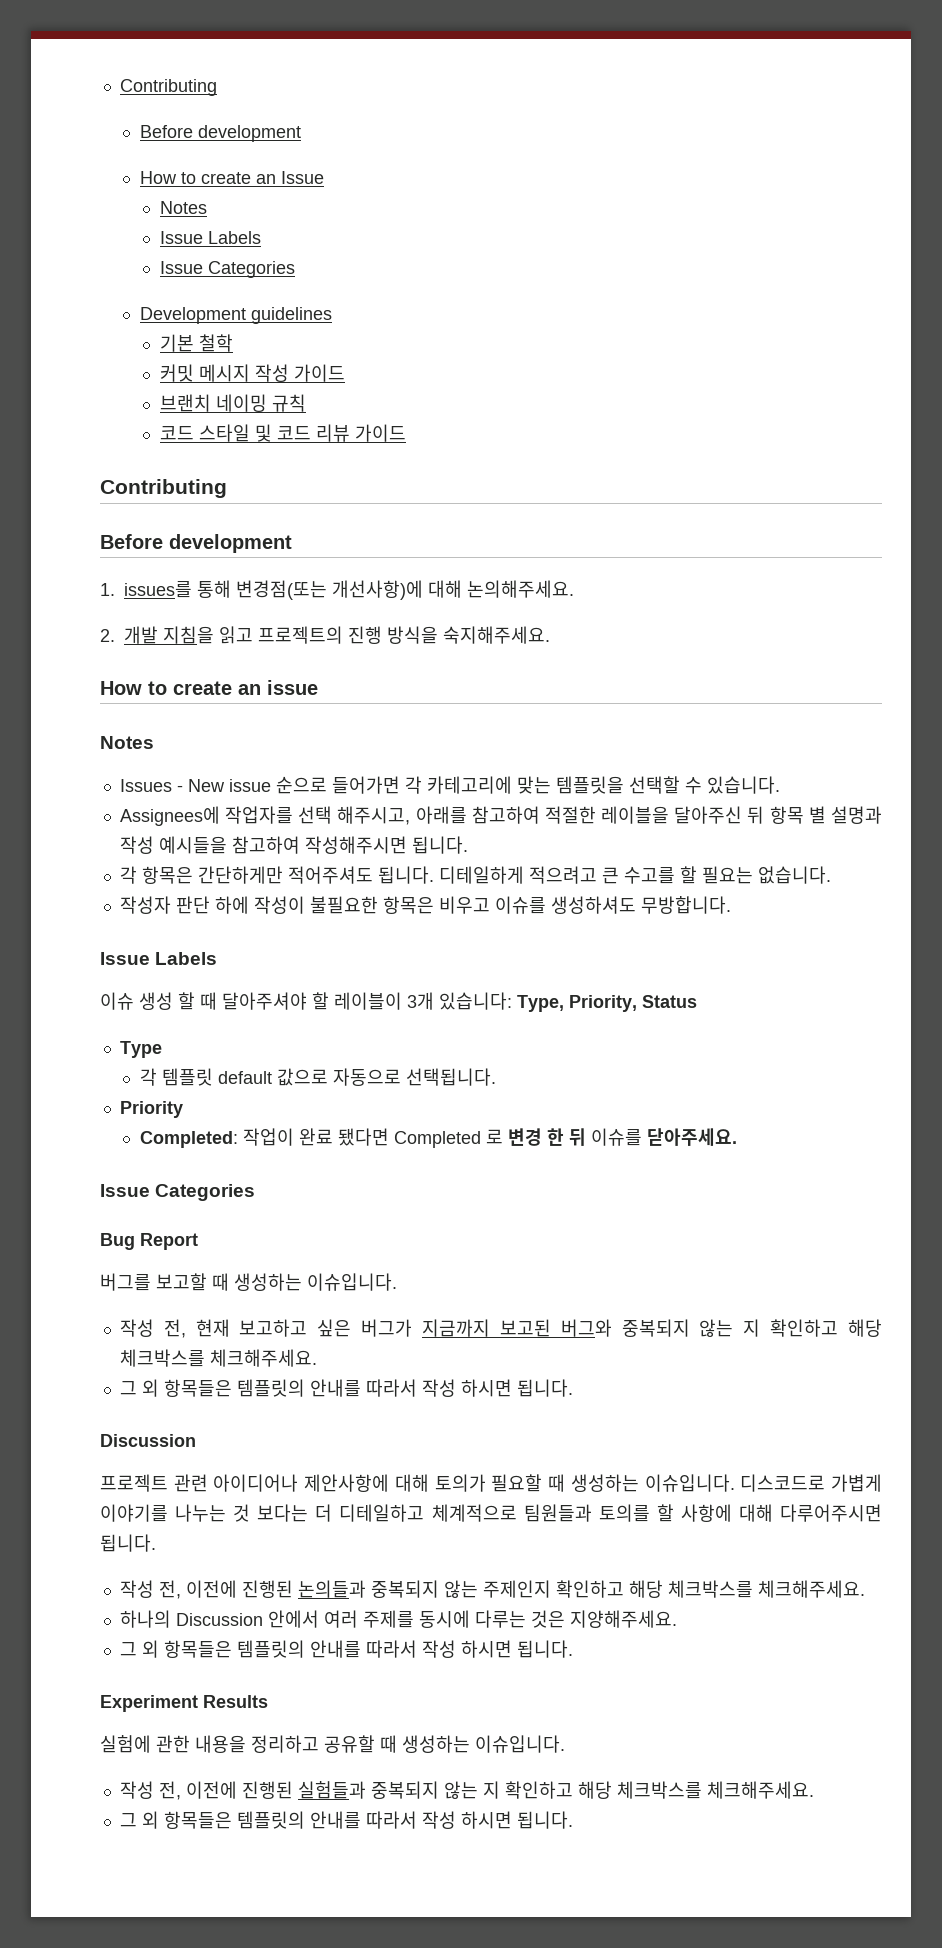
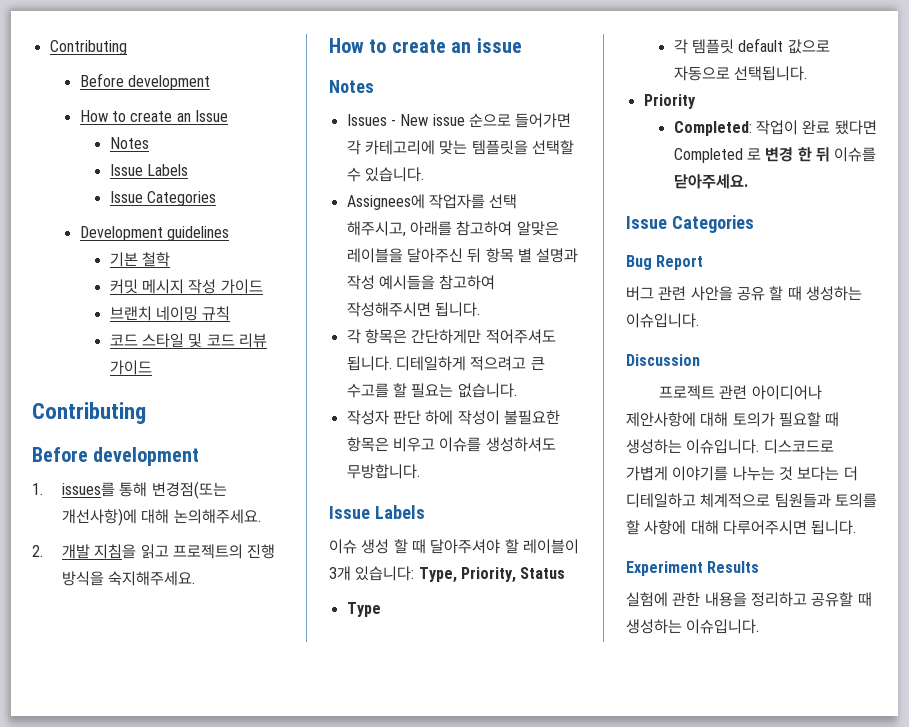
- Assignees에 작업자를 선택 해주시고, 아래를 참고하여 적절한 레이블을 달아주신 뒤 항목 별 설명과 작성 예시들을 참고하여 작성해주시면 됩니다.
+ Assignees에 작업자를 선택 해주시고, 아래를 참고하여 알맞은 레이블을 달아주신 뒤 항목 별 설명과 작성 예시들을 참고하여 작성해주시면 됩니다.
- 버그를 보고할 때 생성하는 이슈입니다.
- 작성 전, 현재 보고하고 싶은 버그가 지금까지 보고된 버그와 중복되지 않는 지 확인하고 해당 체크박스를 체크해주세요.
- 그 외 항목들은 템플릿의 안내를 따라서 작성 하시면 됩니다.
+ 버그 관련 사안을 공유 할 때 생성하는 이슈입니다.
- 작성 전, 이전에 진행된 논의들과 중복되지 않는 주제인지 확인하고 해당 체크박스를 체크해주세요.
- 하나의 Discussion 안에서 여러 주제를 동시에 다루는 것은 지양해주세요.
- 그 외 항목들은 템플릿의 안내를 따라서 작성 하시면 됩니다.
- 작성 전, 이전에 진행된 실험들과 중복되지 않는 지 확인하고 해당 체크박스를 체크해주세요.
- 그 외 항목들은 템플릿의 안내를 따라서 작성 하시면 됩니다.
* * *
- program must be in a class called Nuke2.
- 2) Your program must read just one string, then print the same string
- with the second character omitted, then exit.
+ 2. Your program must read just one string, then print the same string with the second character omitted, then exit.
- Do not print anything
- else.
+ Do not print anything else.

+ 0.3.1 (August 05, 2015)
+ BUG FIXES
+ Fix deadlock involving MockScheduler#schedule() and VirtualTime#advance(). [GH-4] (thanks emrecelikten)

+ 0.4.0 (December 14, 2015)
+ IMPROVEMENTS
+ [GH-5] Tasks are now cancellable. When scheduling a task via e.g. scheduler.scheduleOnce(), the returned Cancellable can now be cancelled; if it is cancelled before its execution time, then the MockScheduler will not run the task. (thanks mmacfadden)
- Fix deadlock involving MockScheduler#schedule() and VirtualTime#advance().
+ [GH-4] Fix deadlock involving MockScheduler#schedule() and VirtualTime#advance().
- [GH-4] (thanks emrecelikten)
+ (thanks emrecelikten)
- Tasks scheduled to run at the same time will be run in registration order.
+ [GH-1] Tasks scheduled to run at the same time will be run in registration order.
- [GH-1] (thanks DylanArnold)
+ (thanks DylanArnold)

WHAT THIS TASK INVOLVES: Where the listing above reaches the line that contains "- Assignees에 작업자를", start retyping, and finish with the line that contains "공유 할 때 생성하는 이슈입니다."; reproduce those lines exactly and no others.

ANSWER SECTION:
- Assignees에 작업자를 선택 해주시고, 아래를 참고하여 적절한 레이블을 달아주신 뒤 항목 별 설명과 작성 예시들을 참고하여 작성해주시면 됩니다.
+ Assignees에 작업자를 선택 해주시고, 아래를 참고하여 알맞은 레이블을 달아주신 뒤 항목 별 설명과 작성 예시들을 참고하여 작성해주시면 됩니다.
- 버그를 보고할 때 생성하는 이슈입니다.
- 작성 전, 현재 보고하고 싶은 버그가 지금까지 보고된 버그와 중복되지 않는 지 확인하고 해당 체크박스를 체크해주세요.
- 그 외 항목들은 템플릿의 안내를 따라서 작성 하시면 됩니다.
+ 버그 관련 사안을 공유 할 때 생성하는 이슈입니다.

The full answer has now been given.